### WHAT IS NEEDED
The answer must consist of every line below containing "structure".

### THE RECORDS
..........

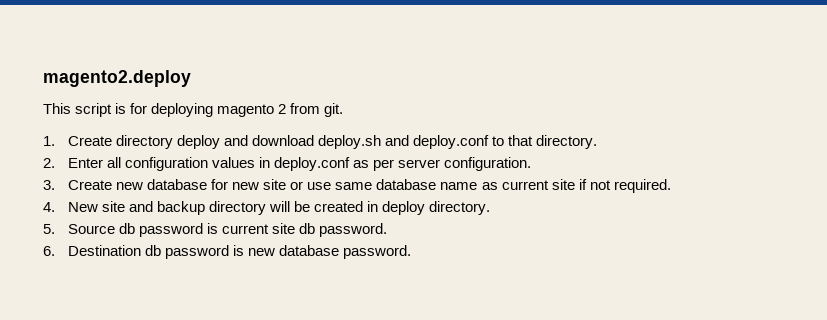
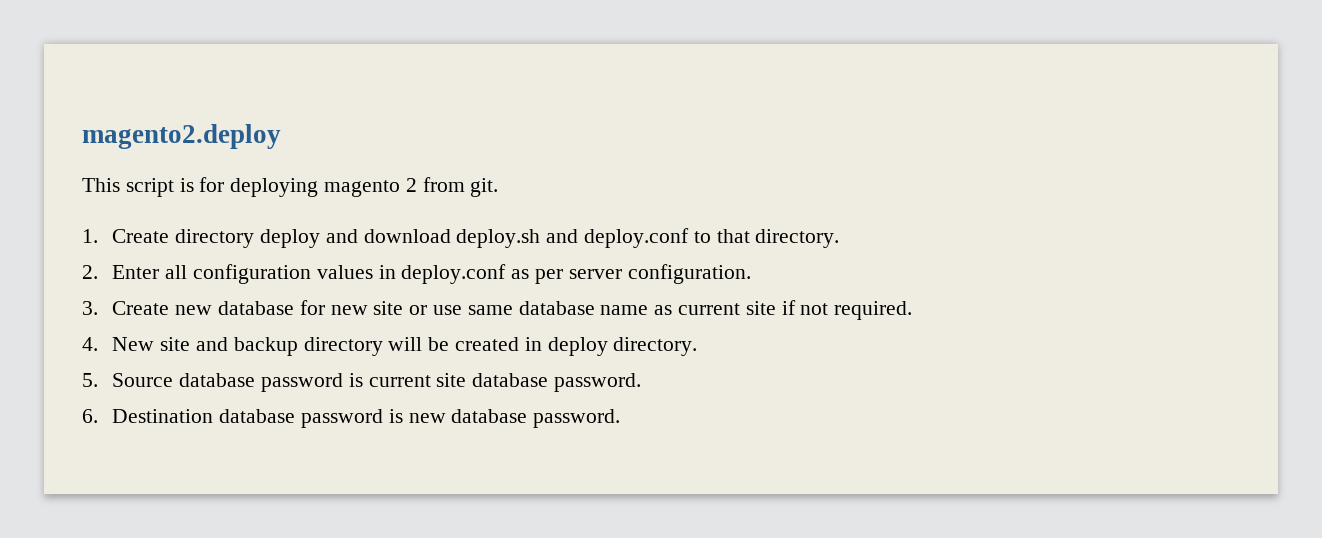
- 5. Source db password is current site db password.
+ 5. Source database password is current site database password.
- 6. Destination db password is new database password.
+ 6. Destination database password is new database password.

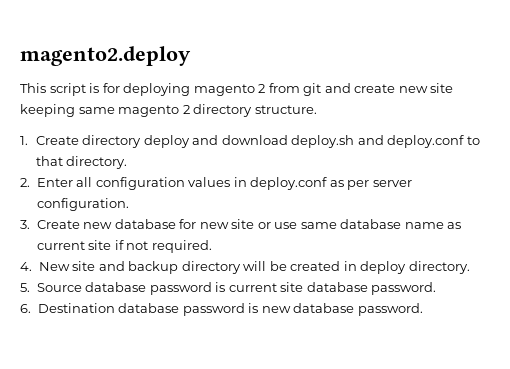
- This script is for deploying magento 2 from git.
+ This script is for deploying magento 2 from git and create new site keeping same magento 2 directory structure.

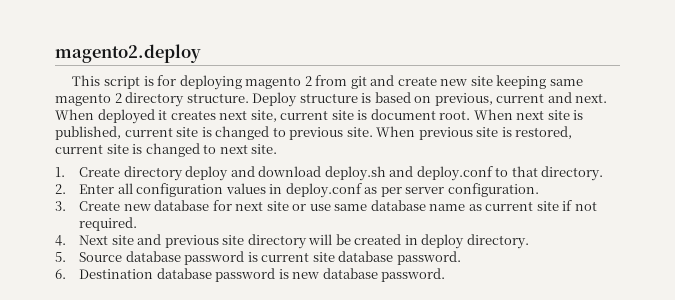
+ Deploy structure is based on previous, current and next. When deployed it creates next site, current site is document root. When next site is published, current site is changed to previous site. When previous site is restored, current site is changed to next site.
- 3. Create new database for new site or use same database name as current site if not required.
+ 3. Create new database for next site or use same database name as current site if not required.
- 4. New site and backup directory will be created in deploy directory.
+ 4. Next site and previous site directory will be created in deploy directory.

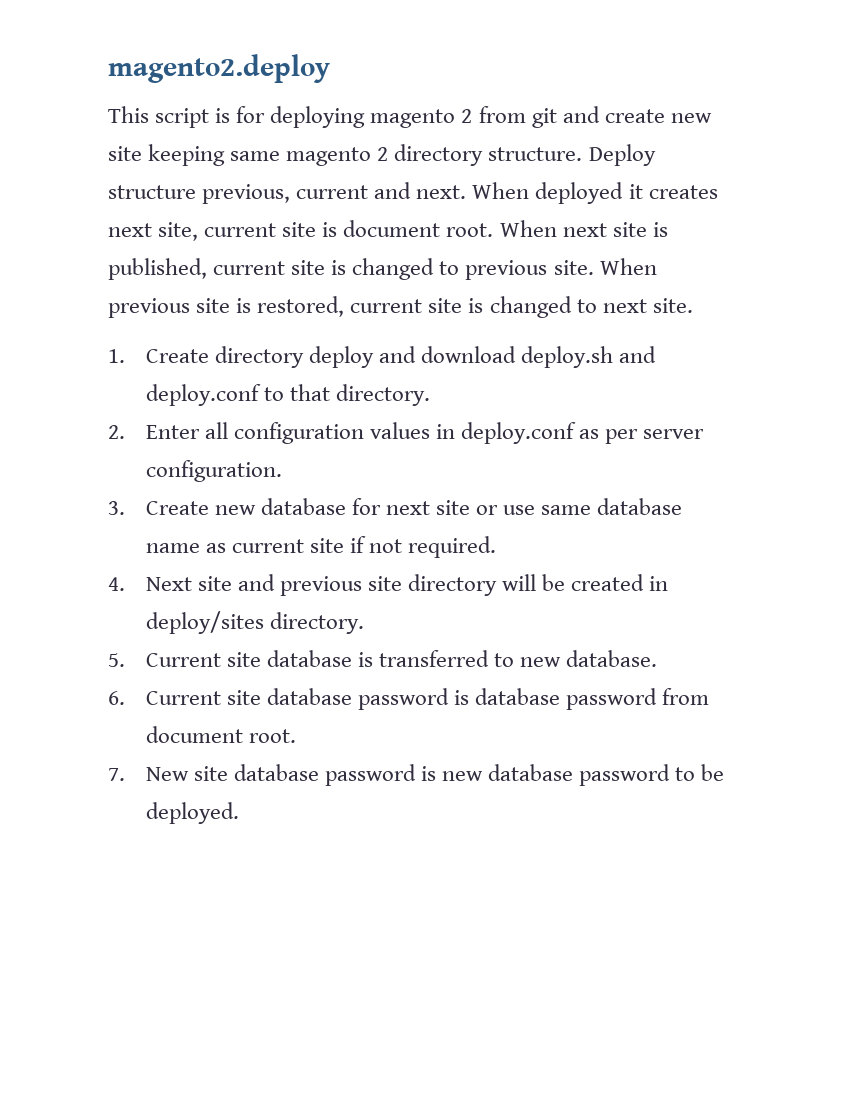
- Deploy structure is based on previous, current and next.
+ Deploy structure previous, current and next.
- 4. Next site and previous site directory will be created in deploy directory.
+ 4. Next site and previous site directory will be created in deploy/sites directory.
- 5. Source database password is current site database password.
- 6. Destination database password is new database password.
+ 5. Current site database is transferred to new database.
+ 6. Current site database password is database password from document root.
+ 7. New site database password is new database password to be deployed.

..........

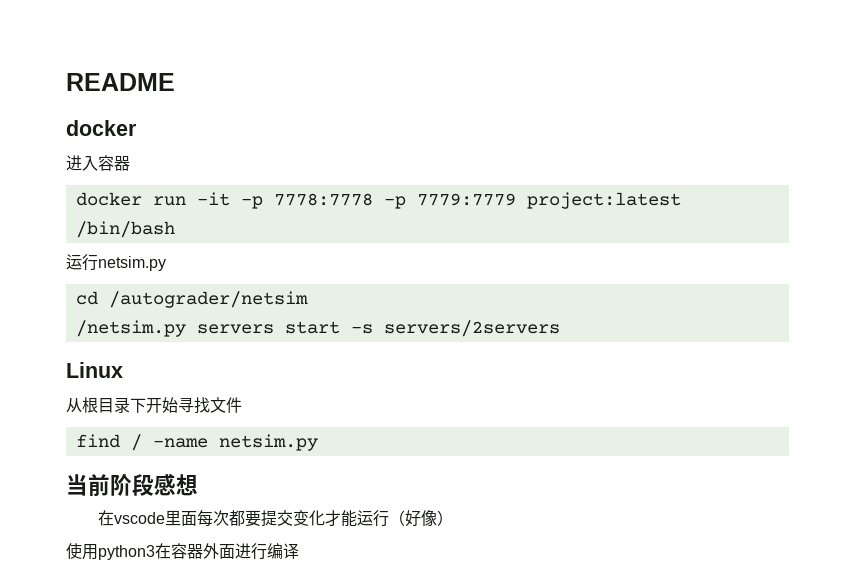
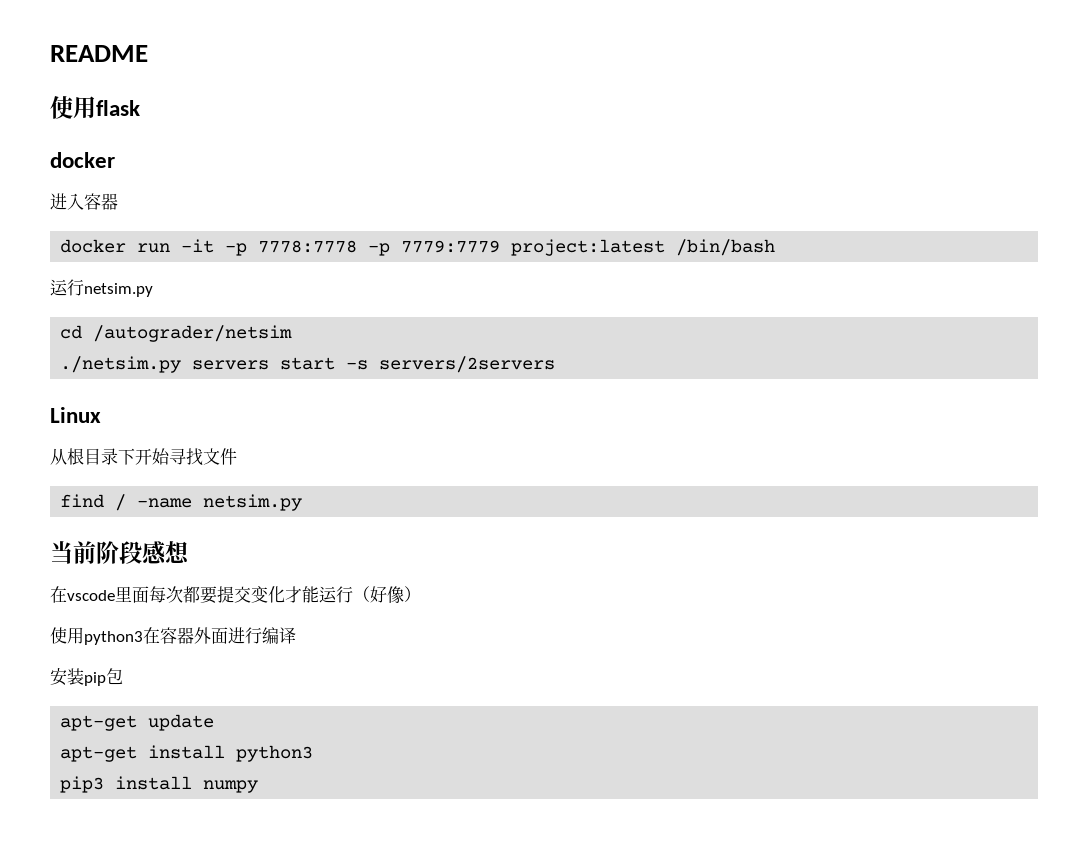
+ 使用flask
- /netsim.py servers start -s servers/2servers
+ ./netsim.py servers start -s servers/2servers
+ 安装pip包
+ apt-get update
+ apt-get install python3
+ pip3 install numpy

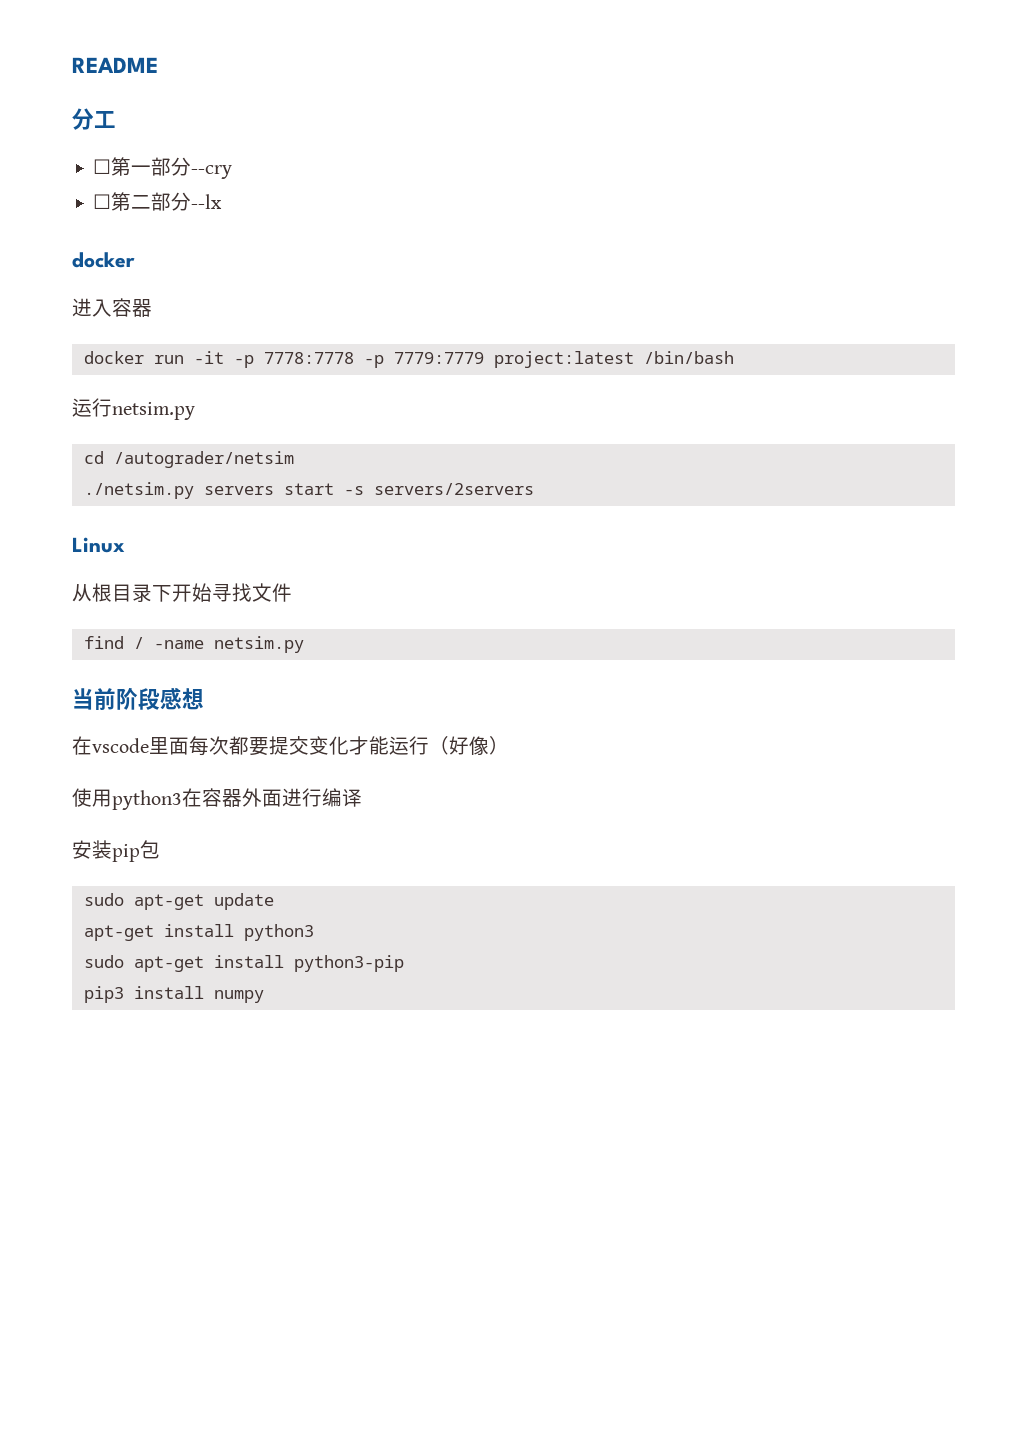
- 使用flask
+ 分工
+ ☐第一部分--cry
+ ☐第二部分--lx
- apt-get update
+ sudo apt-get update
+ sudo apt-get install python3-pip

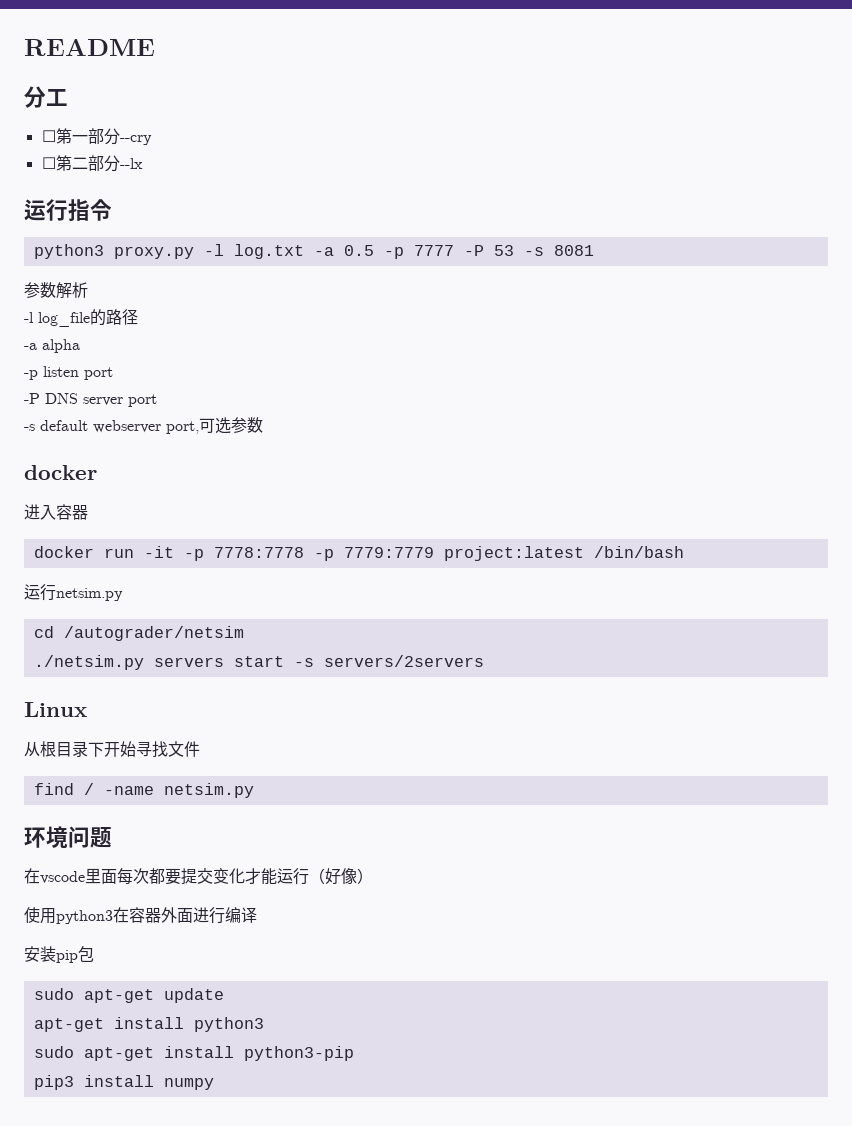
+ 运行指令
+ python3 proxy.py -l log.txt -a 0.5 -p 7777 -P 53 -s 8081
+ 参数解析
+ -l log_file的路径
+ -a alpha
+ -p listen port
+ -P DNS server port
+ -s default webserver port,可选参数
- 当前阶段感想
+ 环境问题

..........

### TASK RESULT
+ This script is for deploying magento 2 from git and create new site keeping same magento 2 directory structure.
+ Deploy structure is based on previous, current and next. When deployed it creates next site, current site is document root. When next site is published, current site is changed to previous site. When previous site is restored, current site is changed to next site.
- Deploy structure is based on previous, current and next.
+ Deploy structure previous, current and next.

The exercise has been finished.